The second person in Trinity, the Son of God by nature, the Image of the Father, by whom all things were made, was made man, that he might renew what was disordered by sinne, and make us the sonnes of God by grace and adoption, who were by nature the children of wrath, it being fit our redemption should be wrought by the Sonne, and sealed by the holy Spirit. For whereas a double mission was necessary, the one to reconcile, the other to give gifts to reconciled friends: the Father being of none, sent his Sonne, the first proceeding person to take our nature and make satisfaction: the Father and the Sonne both send the Spirit, the second proceeding person, to seale up them that Christ hath redeemed by his bloud.

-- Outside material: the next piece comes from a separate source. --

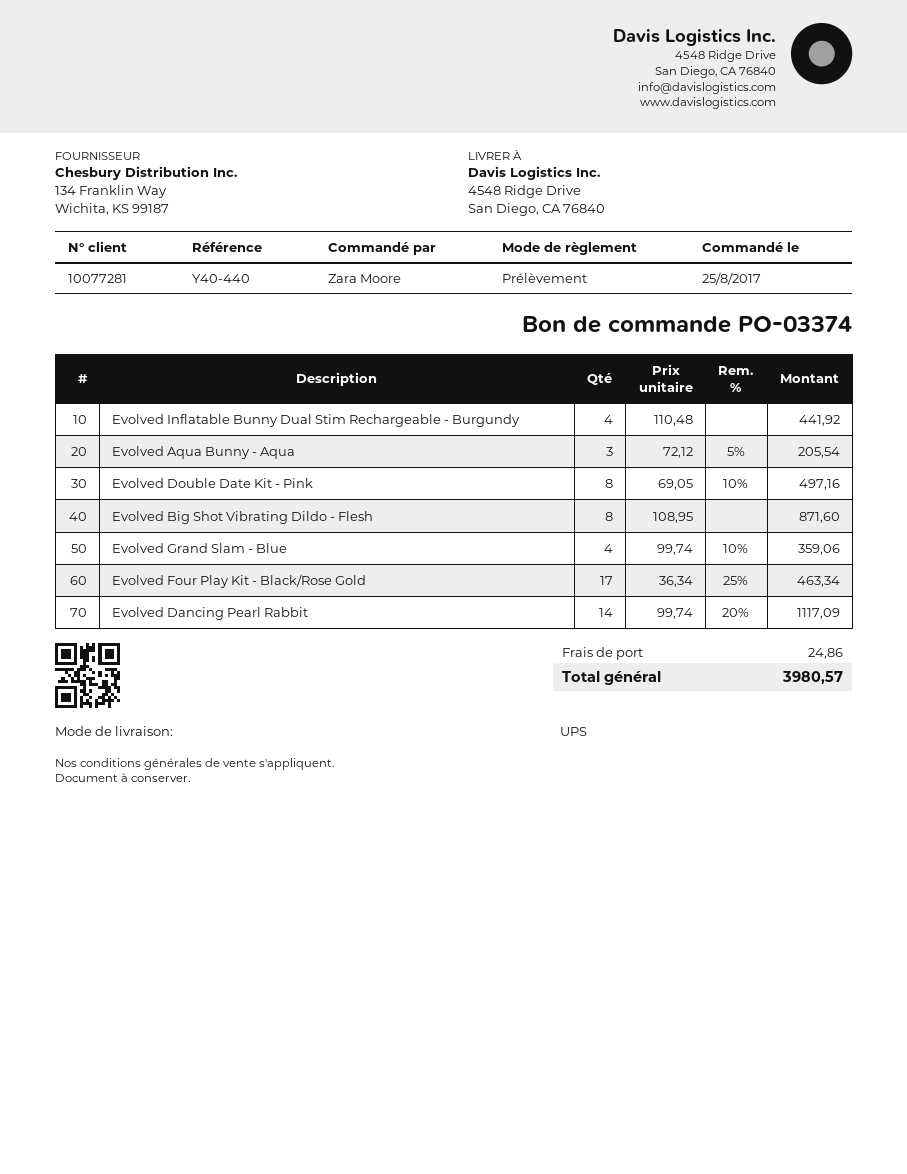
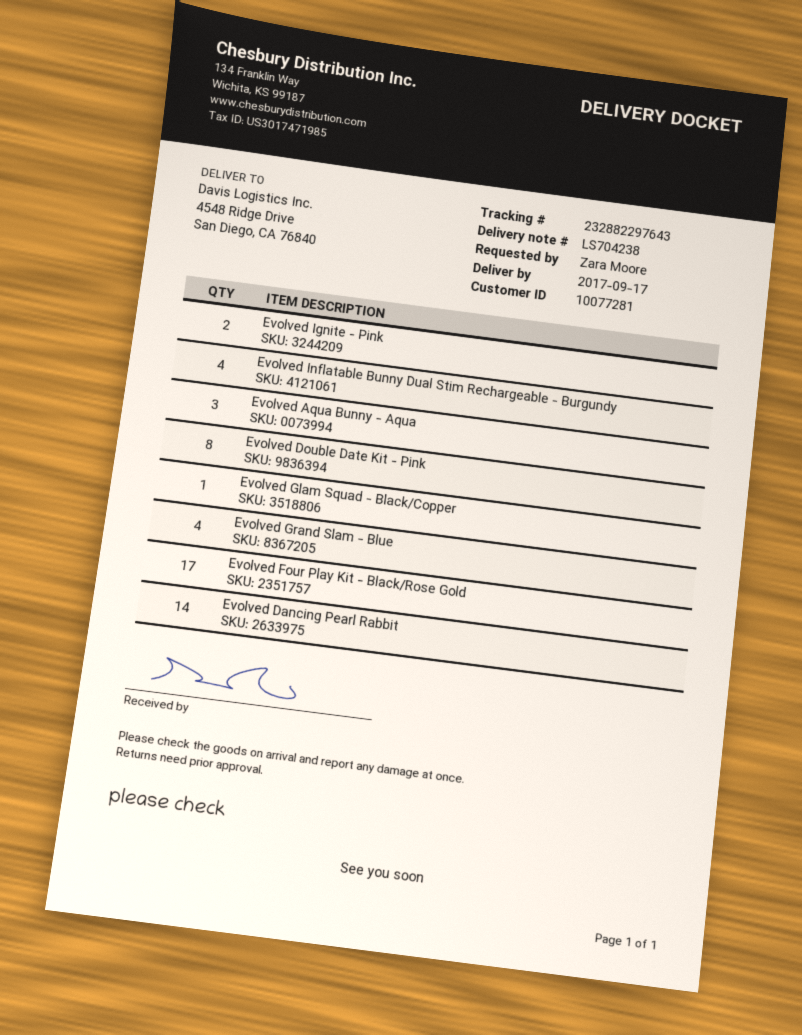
Evolved Big Shot Vibrating Dildo - Flesh: 8 -> none
Evolved Ignite - Pink: none -> 2
Evolved Glam Squad - Black/Copper: none -> 1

And who was fitter to become the Sonne of man, then he that was by nature the Sonne of God? who could be fitter to make us the Sonnes of God by grace and adoption, then he that was the Sonne of God by nature? who fitter to repaire the Image of God decayed in us, then he by whom at first man was made after the Image of God? Thus Christ was a fit and equall middle person, conjoyned by the bands of friendly society, and peaceable agreement with both the parties, God and men, that he might be a Mediatour of reconciliation and peace betweene God and man. He tooke unto him the sanctified nature of man, that therein he might draw neere unto men, and be the root of them that are sanctified; and retained the nature of God, that so he might not depart from God.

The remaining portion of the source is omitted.